* [Prompt]:
Read through the entries below and return each line with the word "Double".

* [Records for this task]:
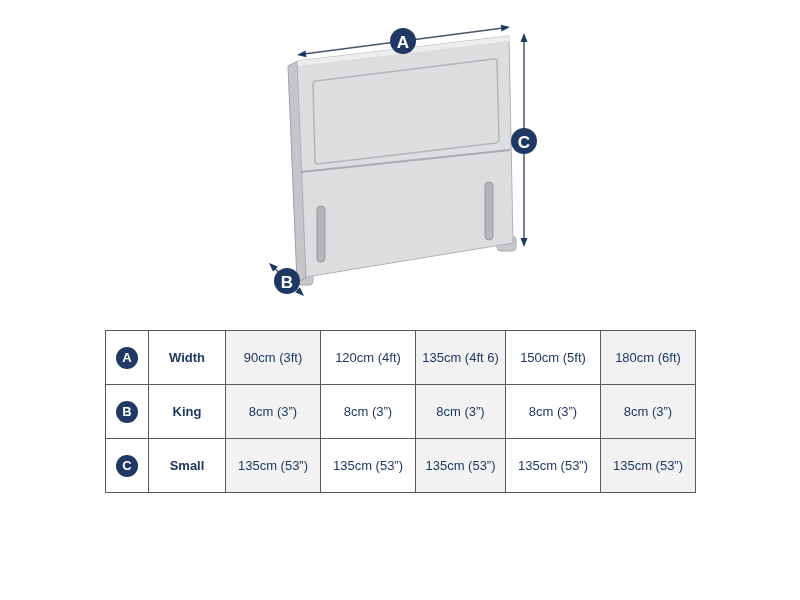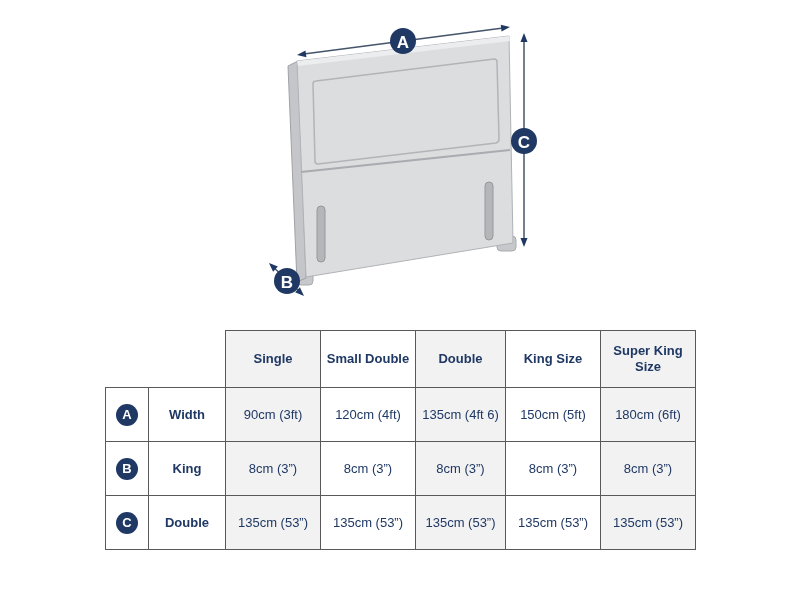--- a/index.html
+++ b/index.html
@@ -93,28 +93,20 @@
     <colgroup>
       <col style="width:43px">
         <col style="width:77px">
         <col style="width:95px">
       <col style="width:95px">
         <col style="width:90px">
         <col style="width:95px">
         <col style="width:95px">
     </colgroup>
     <tbody>
-        <tr class="hdr-row">
-      <td class="blank" colspan="2"></td>
-      <th class="shade">Single</th>
-      <th>Small Double</th>
-      <th class="shade">Double</th>
-      <th>King Size</th>
-      <th class="shade">Super King Size</th>
-    </tr>
     <tr class="data-row">
       <td class="badge-cell">
         <span class="tbadge">A</span>
       </td>
       <td class="label-cell">Width</td>
       <td class="shade">90cm (3ft)</td>
       <td>120cm (4ft)</td>
       <td class="shade">135cm (4ft 6)</td>
       <td>150cm (5ft)</td>
       <td class="shade">180cm (6ft)</td>
@@ -127,21 +119,21 @@
       <td class="shade">8cm (3”)</td>
       <td>8cm (3”)</td>
       <td class="shade">8cm (3”)</td>
       <td>8cm (3”)</td>
       <td class="shade">8cm (3”)</td>
     </tr>
     <tr class="data-row">
       <td class="badge-cell">
         <span class="tbadge">C</span>
       </td>
-      <td class="label-cell">Double</td>
+      <td class="label-cell">Small</td>
       <td class="shade">135cm (53”)</td>
       <td>135cm (53”)</td>
       <td class="shade">135cm (53”)</td>
       <td>135cm (53”)</td>
       <td class="shade">135cm (53”)</td>
     </tr>
   </tbody>
     </table>
 
 </div>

* [Completed exercise]:
-      <th>Small Double</th>
-      <th class="shade">Double</th>
-      <td class="label-cell">Double</td>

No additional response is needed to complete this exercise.